Your assignment:
Search the data below for "column"; list each line that holds it.
-=-=-
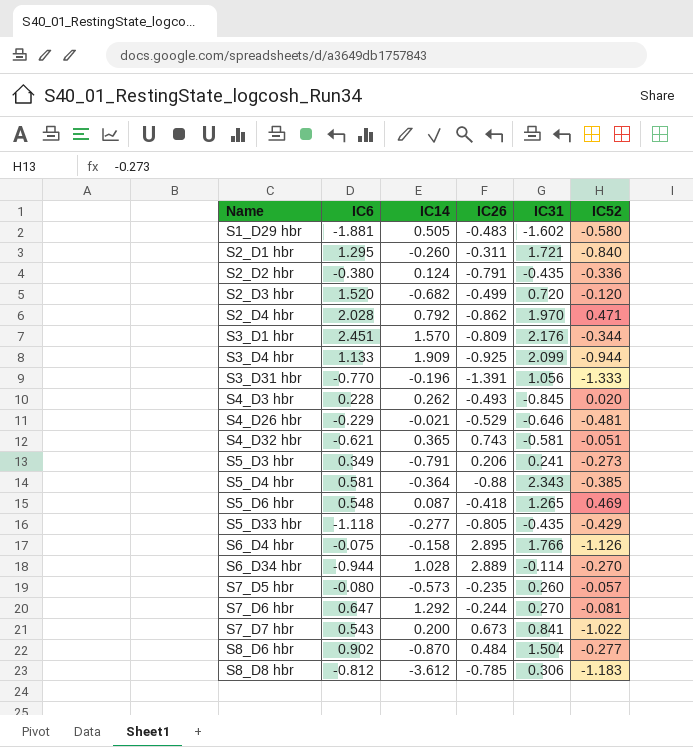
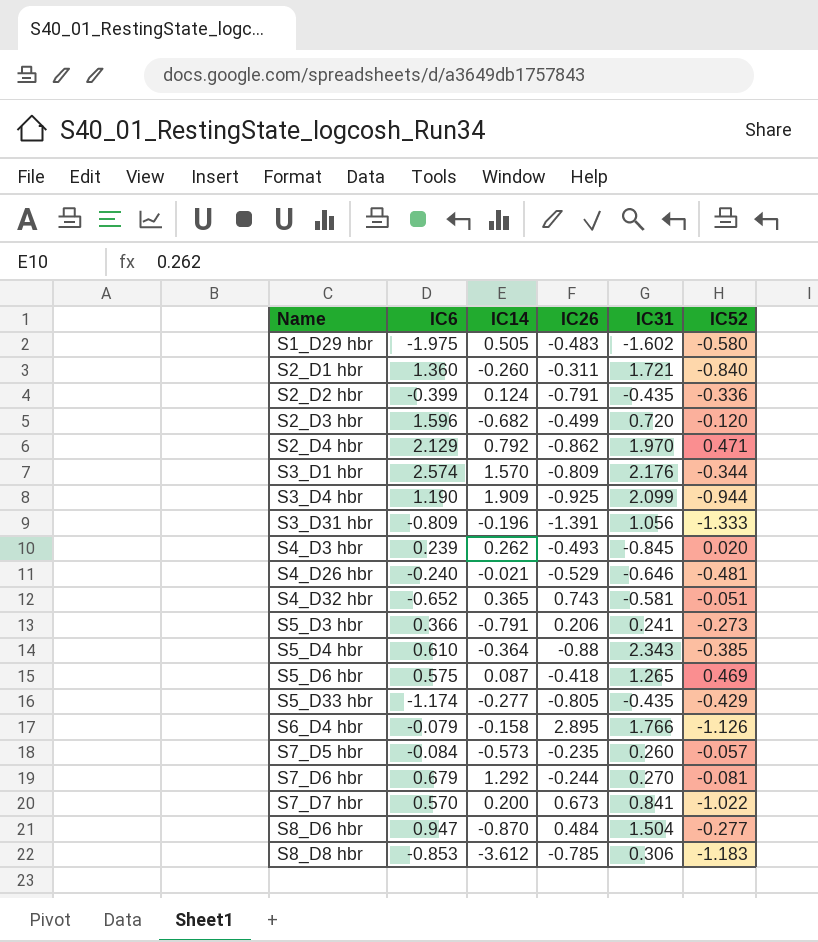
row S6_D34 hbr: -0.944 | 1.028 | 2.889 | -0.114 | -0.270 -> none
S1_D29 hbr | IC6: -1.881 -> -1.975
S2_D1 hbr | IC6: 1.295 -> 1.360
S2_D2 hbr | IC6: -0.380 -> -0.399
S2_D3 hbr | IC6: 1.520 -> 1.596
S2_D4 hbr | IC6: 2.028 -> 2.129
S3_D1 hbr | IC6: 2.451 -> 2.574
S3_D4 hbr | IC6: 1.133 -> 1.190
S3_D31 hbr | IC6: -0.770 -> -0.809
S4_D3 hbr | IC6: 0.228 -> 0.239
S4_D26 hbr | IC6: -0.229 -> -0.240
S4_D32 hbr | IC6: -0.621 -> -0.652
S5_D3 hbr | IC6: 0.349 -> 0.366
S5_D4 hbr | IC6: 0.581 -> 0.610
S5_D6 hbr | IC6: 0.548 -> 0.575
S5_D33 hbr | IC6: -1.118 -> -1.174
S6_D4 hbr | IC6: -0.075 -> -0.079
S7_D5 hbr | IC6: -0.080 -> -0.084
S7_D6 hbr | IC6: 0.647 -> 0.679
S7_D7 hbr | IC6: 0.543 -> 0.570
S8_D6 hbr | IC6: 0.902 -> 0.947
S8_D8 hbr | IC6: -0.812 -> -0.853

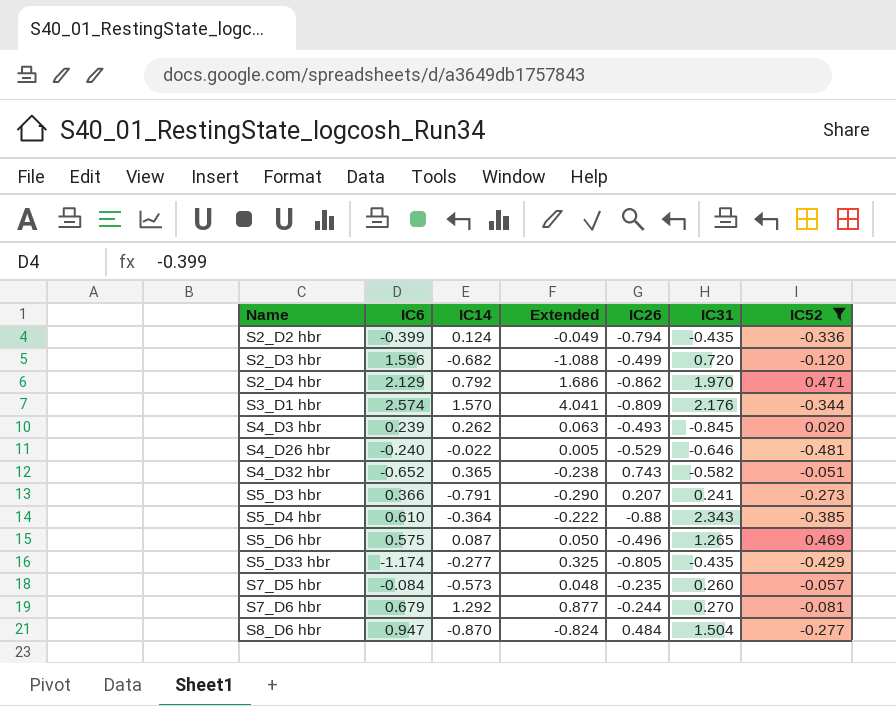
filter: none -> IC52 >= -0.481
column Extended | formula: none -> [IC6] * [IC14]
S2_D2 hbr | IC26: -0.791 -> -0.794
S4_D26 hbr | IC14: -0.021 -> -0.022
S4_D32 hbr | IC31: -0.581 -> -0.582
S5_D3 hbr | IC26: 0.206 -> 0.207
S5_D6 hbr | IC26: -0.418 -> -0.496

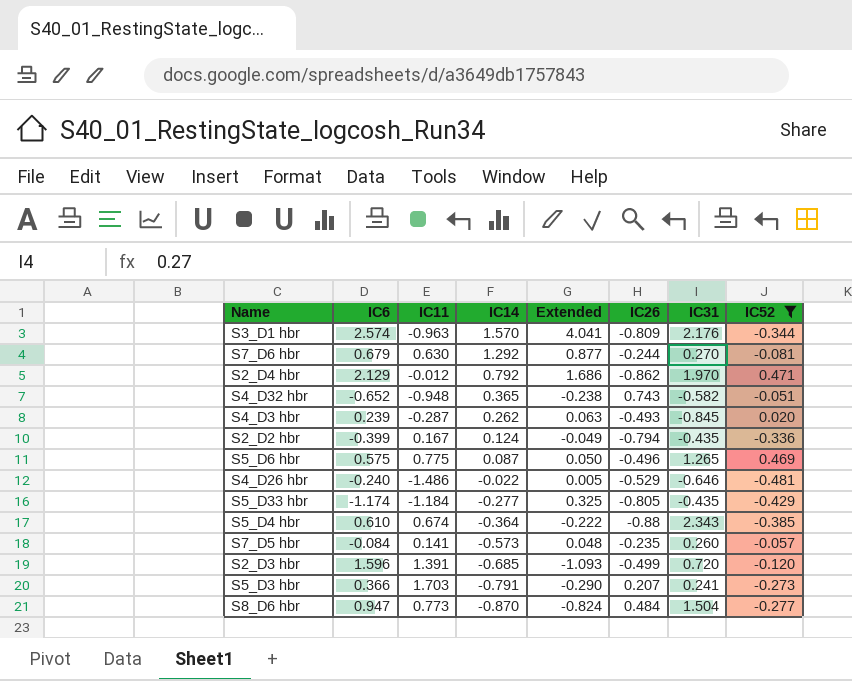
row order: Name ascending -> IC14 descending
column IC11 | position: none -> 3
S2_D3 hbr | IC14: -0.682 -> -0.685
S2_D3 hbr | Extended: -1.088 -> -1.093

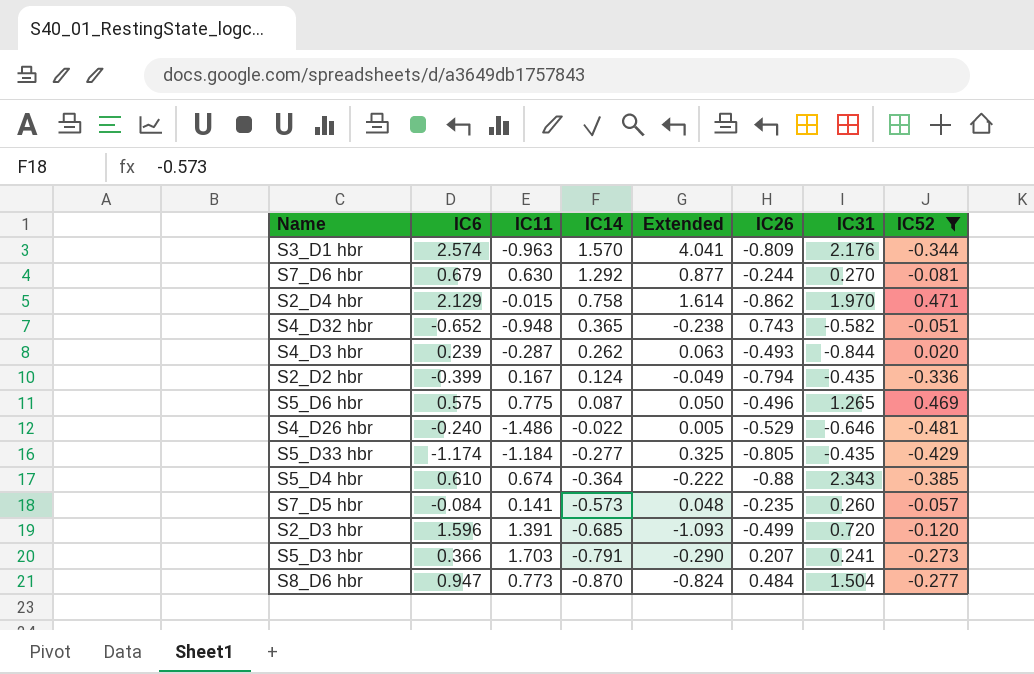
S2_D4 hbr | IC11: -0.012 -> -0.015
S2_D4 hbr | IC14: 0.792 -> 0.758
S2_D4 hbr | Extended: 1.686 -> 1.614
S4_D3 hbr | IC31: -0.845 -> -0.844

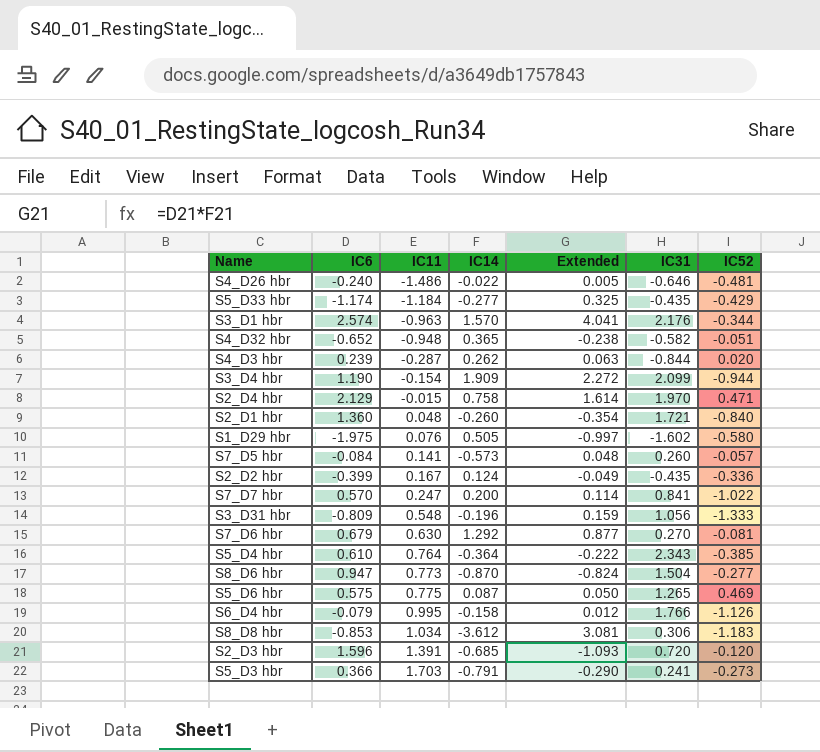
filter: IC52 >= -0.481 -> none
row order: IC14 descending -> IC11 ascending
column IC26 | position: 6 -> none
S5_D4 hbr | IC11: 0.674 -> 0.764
-=-=-
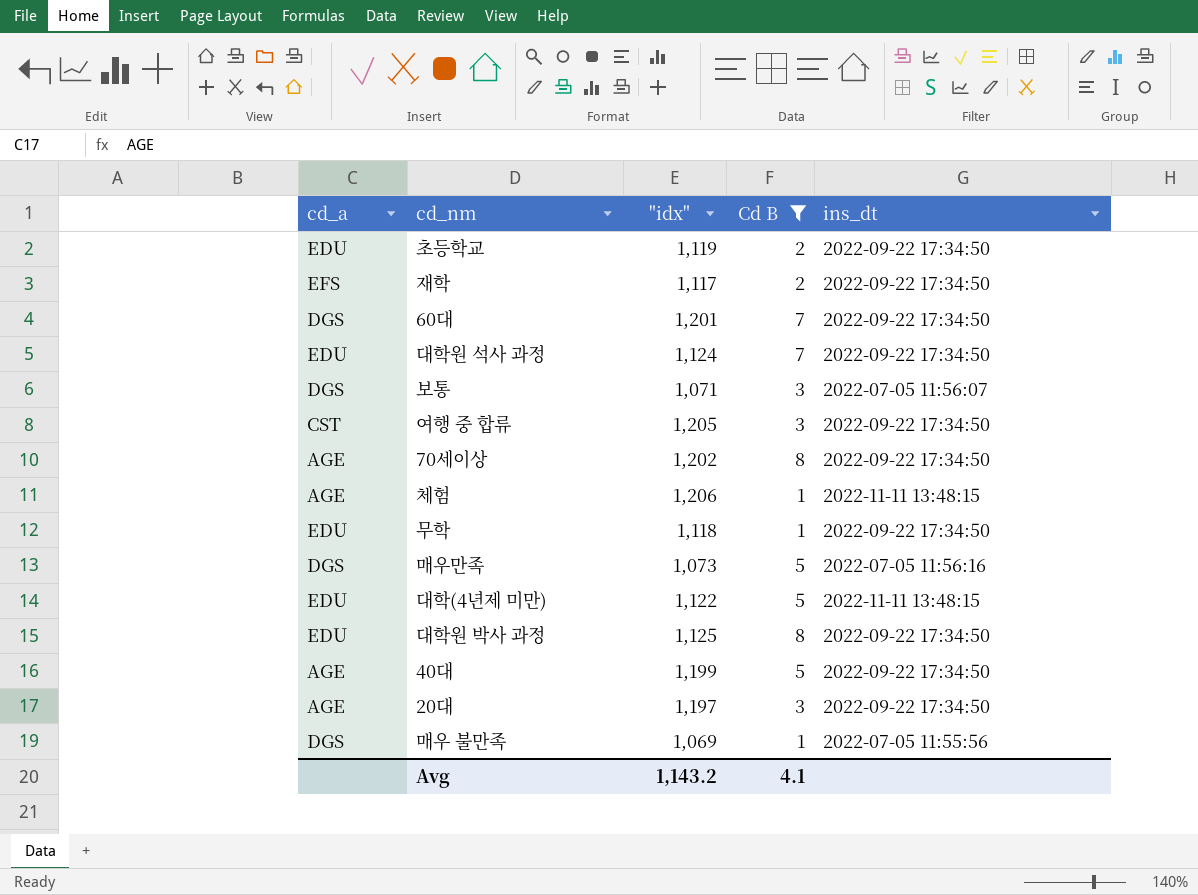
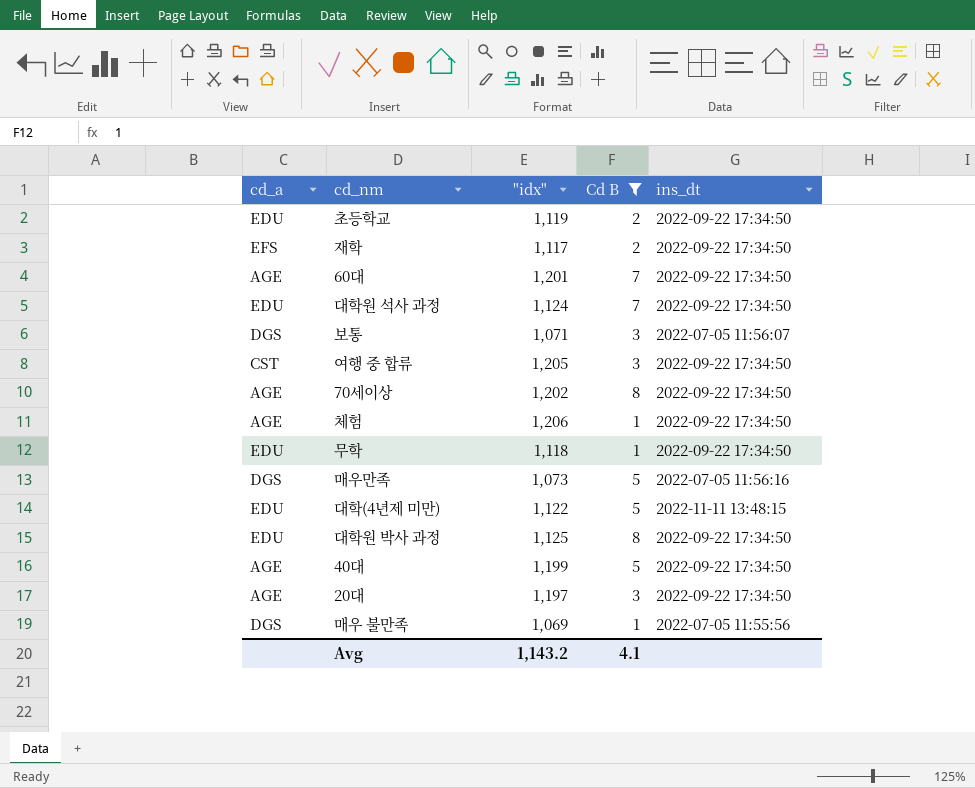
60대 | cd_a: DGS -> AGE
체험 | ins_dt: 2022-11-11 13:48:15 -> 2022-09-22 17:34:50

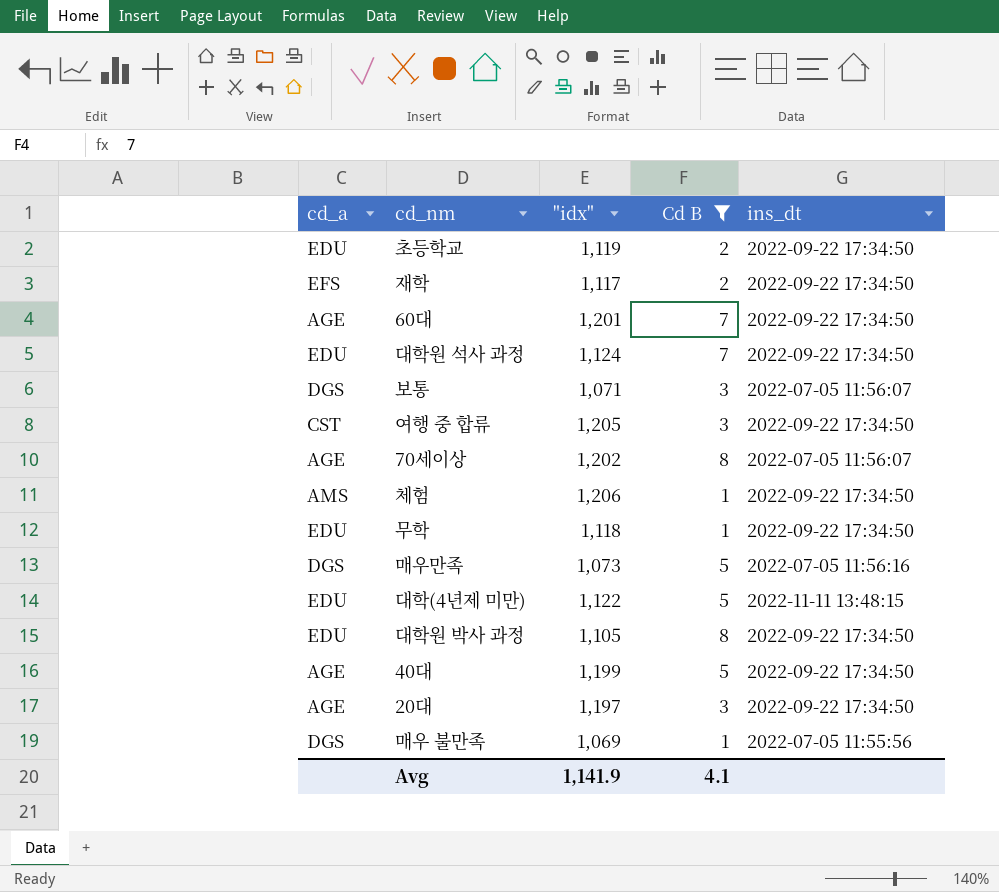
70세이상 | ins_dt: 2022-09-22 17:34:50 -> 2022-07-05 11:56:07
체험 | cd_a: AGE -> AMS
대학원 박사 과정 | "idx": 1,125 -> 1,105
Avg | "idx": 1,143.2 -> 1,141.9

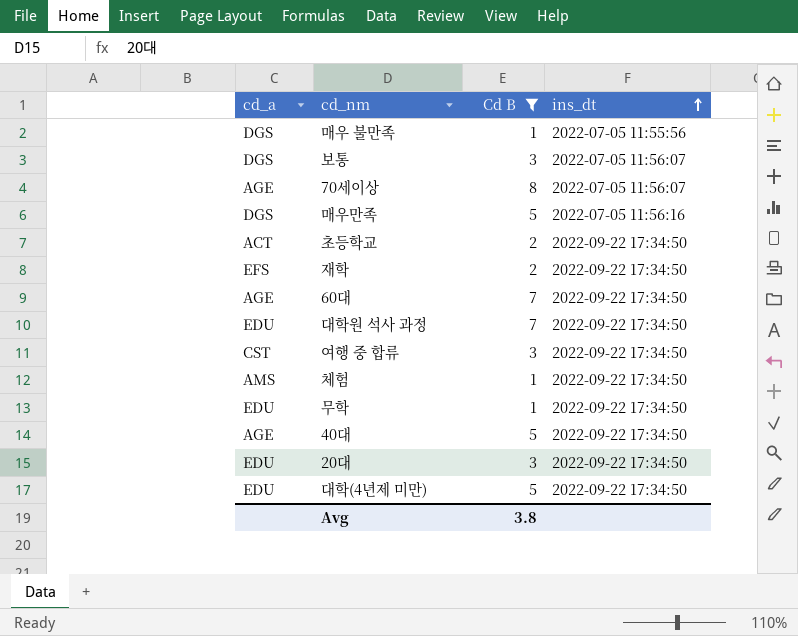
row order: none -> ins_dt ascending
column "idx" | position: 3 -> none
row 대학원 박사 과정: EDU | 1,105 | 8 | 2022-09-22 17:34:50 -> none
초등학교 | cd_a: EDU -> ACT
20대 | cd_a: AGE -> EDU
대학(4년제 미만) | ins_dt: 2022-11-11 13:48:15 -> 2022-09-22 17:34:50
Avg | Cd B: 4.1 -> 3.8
-=-=-
Your response:
column Extended | formula: none -> [IC6] * [IC14]
column IC11 | position: none -> 3
column IC26 | position: 6 -> none
column "idx" | position: 3 -> none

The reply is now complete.